Later this year, people who are arrested for crimes like murder, assault and robbery will immediately have the insides of their cheeks swabbed and their DNA recorded in a national database. It will then be analyzed to see if there is a possible match for a previous crime. Under Michigan’s previous law, only the DNA of convicted criminals was put into the database. Laws that require any person arrested for a violent crime to submit their DNA are already in effect in several U.S. states.
Proponents of the legislation argue that this will be a useful tool for law enforcement agencies to solve cold cases. In some cases, the DNA could prove convicted individuals innocent. These are worthy goals, but a simple cost-benefit analysis shows that the problems accompanying this legislation outweigh its proposed benefits.

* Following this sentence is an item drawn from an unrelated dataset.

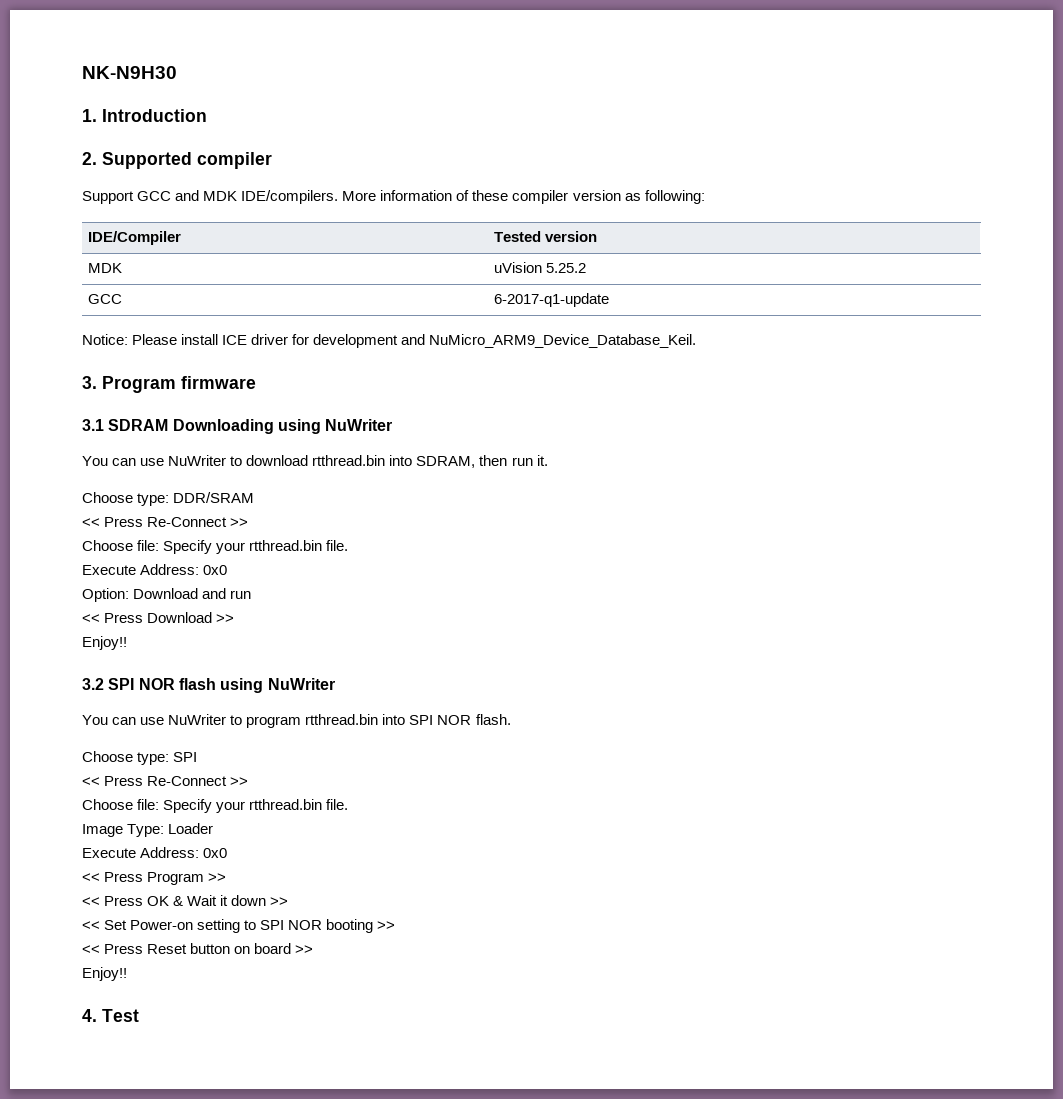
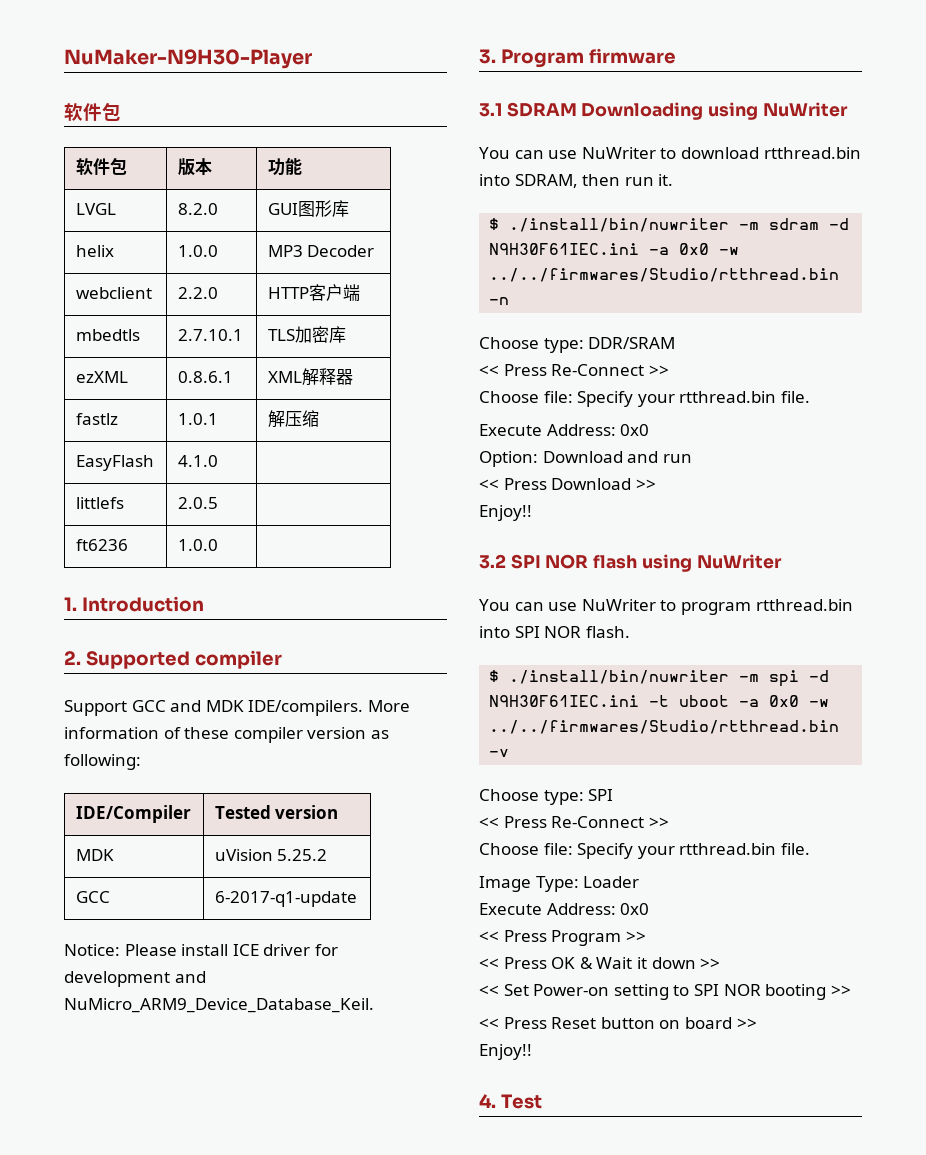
[82,66,177,79] NK-N9H30 -> [64,49,312,69] [64,102,121,121] [75,157,127,176] [177,158,212,176] [267,157,302,176] [75,203,116,215] [177,203,218,215] [267,200,349,217] [75,245,114,257] [177,245,218,257] [267,245,375,257] [75,287,152,299] [177,287,218,299] [267,284,360,301] [75,329,140,341] [177,329,243,341] [267,326,346,343] [75,371,128,383] [177,371,233,383] [267,368,353,386] [75,413,118,425] [177,413,218,425] [267,410,319,428] [75,455,154,471] [177,455,218,467] [75,497,124,509] [177,497,218,509] [75,539,128,551] [177,539,218,551] NuMaker-N9H30-Player // 软件包 // 软件包 | 版本 | 功能 // LVGL | 8.2.0 | GUI图形库 // helix | 1.0.0 | MP3 Decoder // webclient | 2.2.0 | HTTP客户端 // mbedtls | 2.7.10.1 | TLS加密库 // ezXML | 0.8.6.1 | XML解释器 // fastlz | 1.0.1 | 解压缩 // EasyFlash | 4.1.0 | // littlefs | 2.0.5 | // ft6236 | 1.0.0 |
(548, 460) none -> [489,218,850,232] [489,243,740,255] [489,268,840,282] [489,297,510,305] // $ ./install/bin/nuwriter -m sdram -d N9H30F61IEC.ini -a 0x0 -w ../../firmwares/Studio/rtthread.bin -n
(511, 719) none -> [489,670,830,687] [489,695,830,707] [489,720,840,734] [489,749,510,757] // $ ./install/bin/nuwriter -m spi -d N9H30F61IEC.ini -t uboot -a 0x0 -w ../../firmwares/Studio/rtthread.bin -v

To begin with, this isn’t a very effective use of the state’s money. The new legislation will cost the state $1 million to staff crime labs. Right now, the state could do better by spending its money on more pressing needs. For example, a state legislature committee on spending recently suggested that the state cut financial aid and scholarship funding to the University. The state should be cutting down where it can to protect the quality of higher education, which will determine the direction of the state’s economy as its automotive and manufacturing-based market fails. A procedure that potentially infringes on the civil rights of citizens certainly isn’t pressing enough to outweigh the needs of higher education and benefits that it provides for the state’s economy.
Opponents of the bill have also argued that this legislation may constitute a breach of civil liberties. And they’re right — people who are arrested are now being labeled as criminals instantly, without being given the presumption of innocence that is vital to our legal system. This could potentially start a new type of discrimination where employers request DNA samples from applicants.
And, even for people who are never charged with a crime, a close DNA match could be enough to condemn them. Employers might argue that because a family member is a criminal, a potential employee is not fit for hiring. That may seem like a long shot, but it’s not impossible.
The noble aim of solving cold cases may not even be all that feasible. As it turns out, it’s been reported that some victims from unsolved cases are unwilling to partake in any follow up investigations. USA Today pointed out that reopening cases “can awaken frightening memories, some decades old, in victims and their families” (Push to solve cold cases has benefits — and costs, 12/23/2008). The report also notes that even when victims are willing to testify, prosecution is not possible if the statute of limitations for filing charges has expired. So even if a victim wants to prosecute based on DNA evidence, it sometimes isn’t possible.
It’s true that this new legislation could be a benefit in some cases, but the problems it raises are plentiful than the potential good it could do. It’s expensive, and more importantly, it sticks people with a label who may not have done anything wrong.
Sutha Kanagasingam is an LSA junior.